[Exercise aim]
Would you transcribe each entry that follows word for word, minus the images?

[Front-end code edit data]
[Start of Attachment]
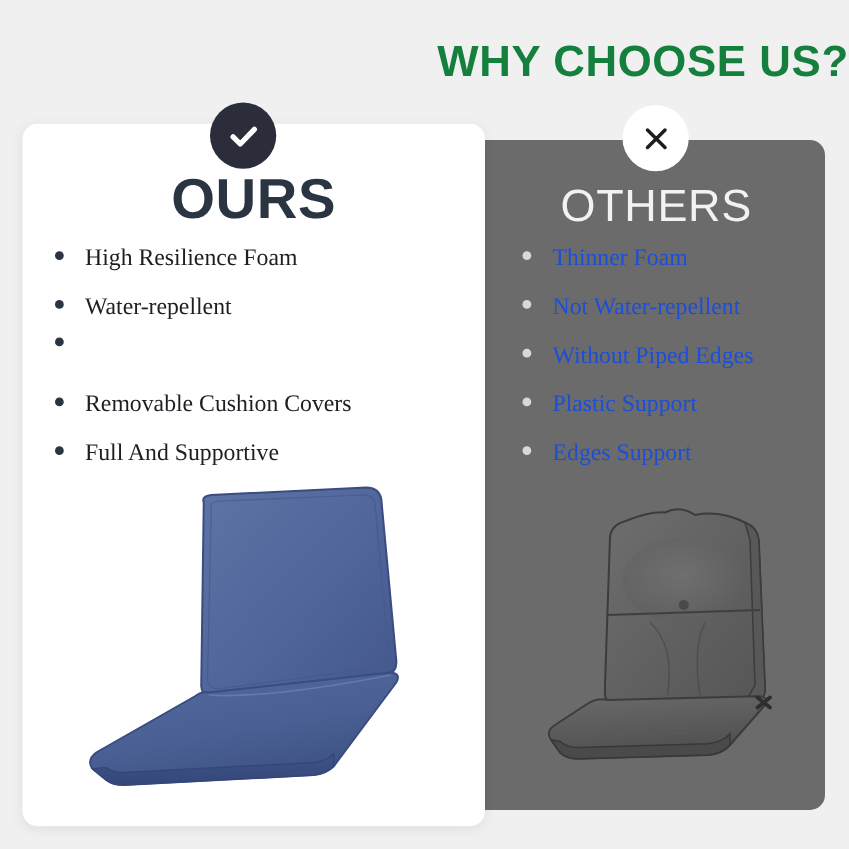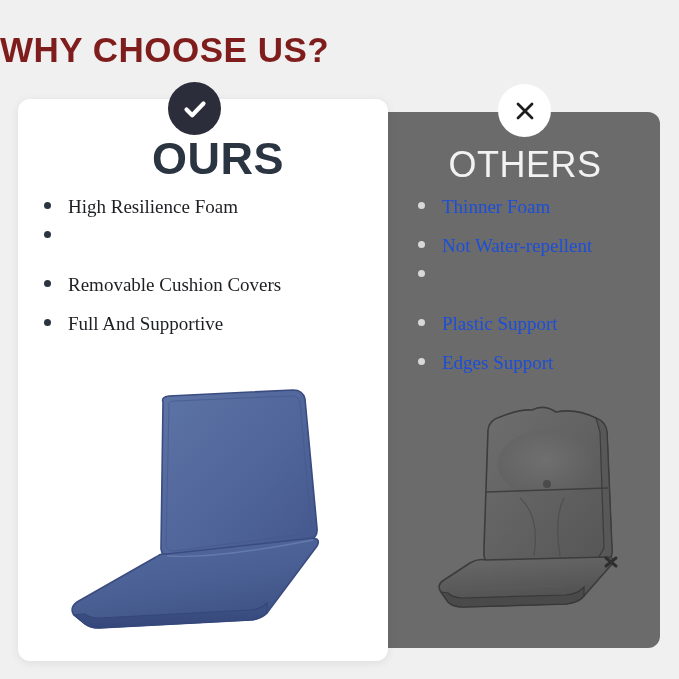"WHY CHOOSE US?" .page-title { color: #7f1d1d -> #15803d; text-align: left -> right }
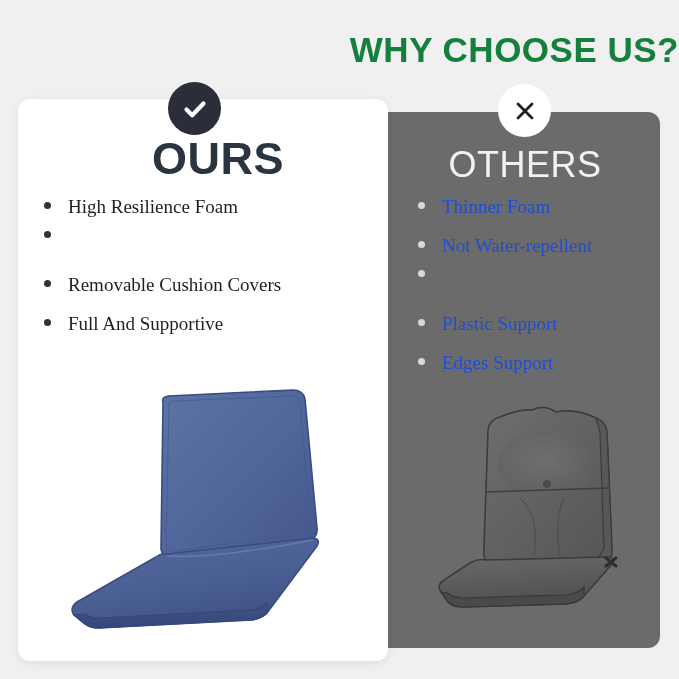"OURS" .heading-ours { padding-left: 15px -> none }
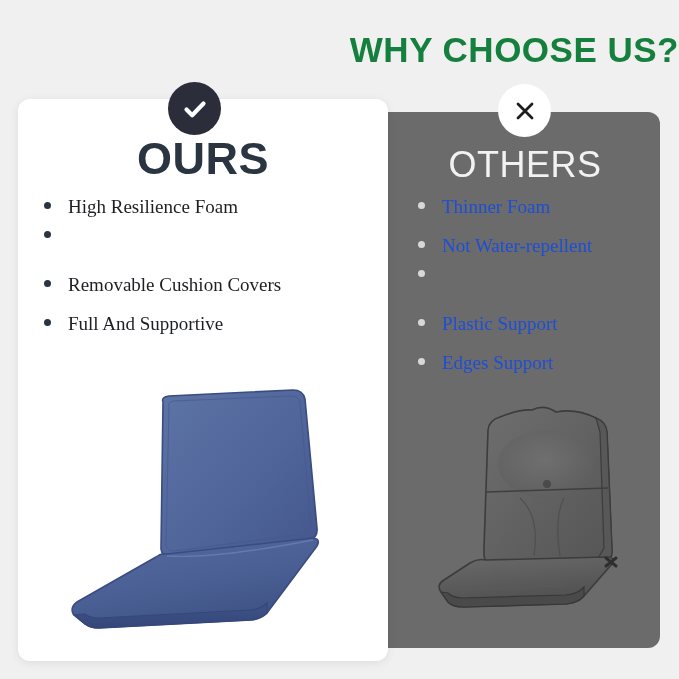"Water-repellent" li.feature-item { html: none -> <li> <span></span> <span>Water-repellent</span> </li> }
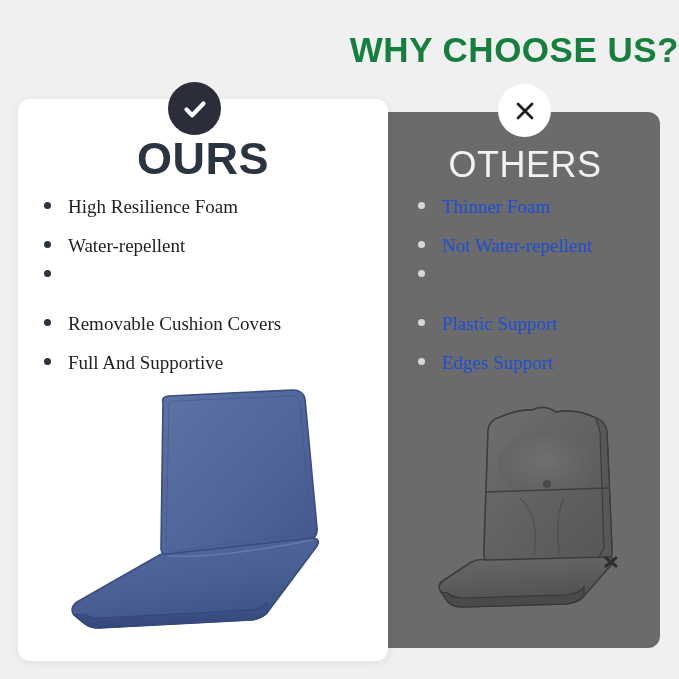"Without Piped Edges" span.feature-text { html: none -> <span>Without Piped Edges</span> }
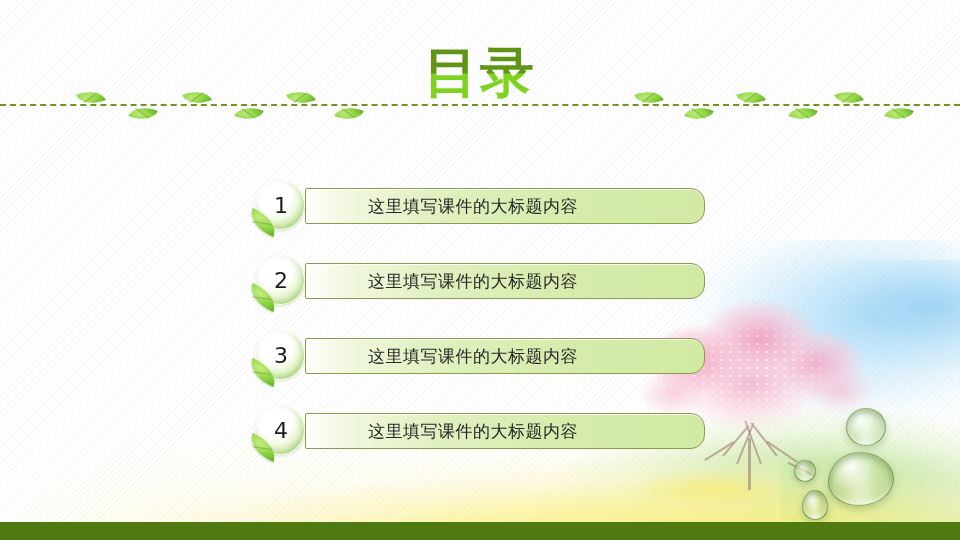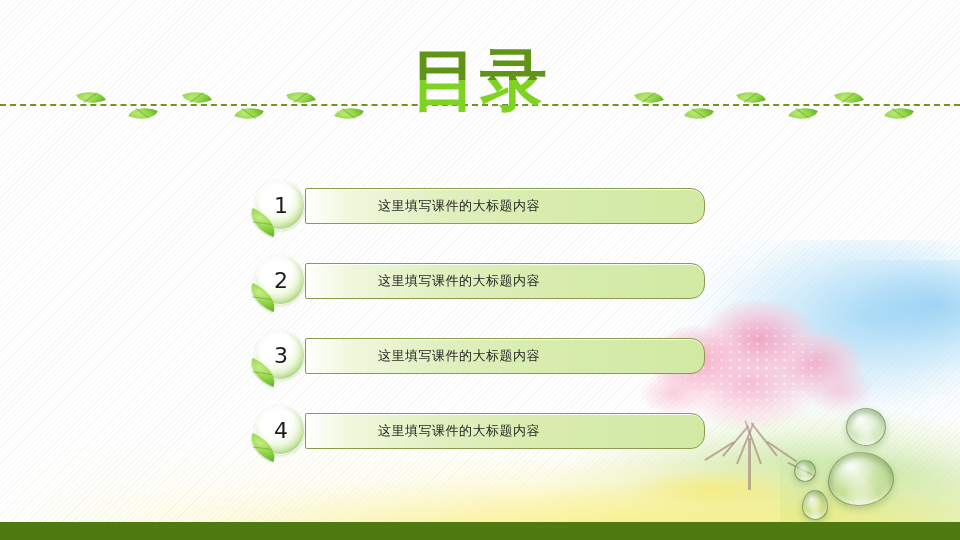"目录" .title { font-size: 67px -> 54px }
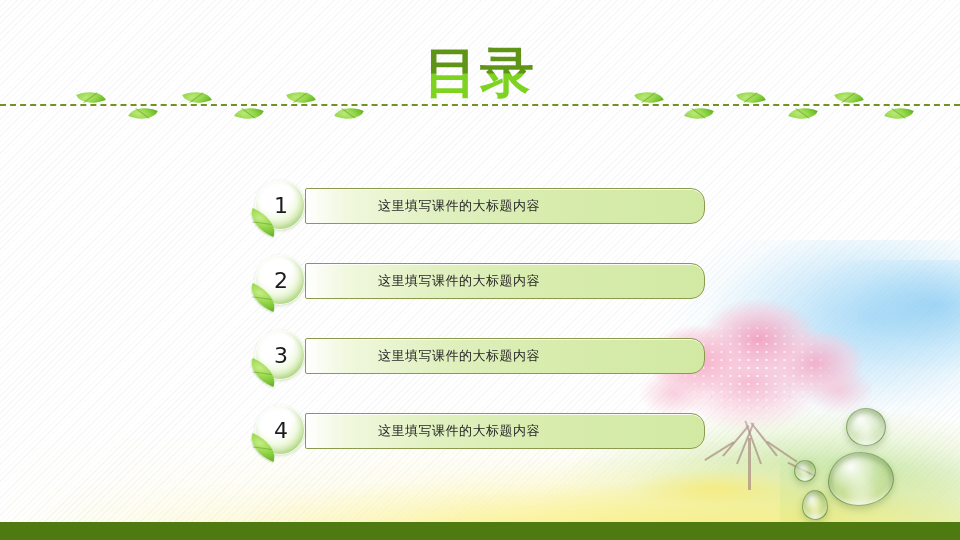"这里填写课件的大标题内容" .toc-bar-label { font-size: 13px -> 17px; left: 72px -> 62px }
[End of Attachment]
[Exercise solution]
"WHY CHOOSE US?" .page-title { color: #7f1d1d -> #15803d; text-align: left -> right }
"OURS" .heading-ours { padding-left: 15px -> none }
"Water-repellent" li.feature-item { html: none -> <li> <span></span> <span>Water-repellent</span> </li> }
"Without Piped Edges" span.feature-text { html: none -> <span>Without Piped Edges</span> }
"目录" .title { font-size: 67px -> 54px }
"这里填写课件的大标题内容" .toc-bar-label { font-size: 13px -> 17px; left: 72px -> 62px }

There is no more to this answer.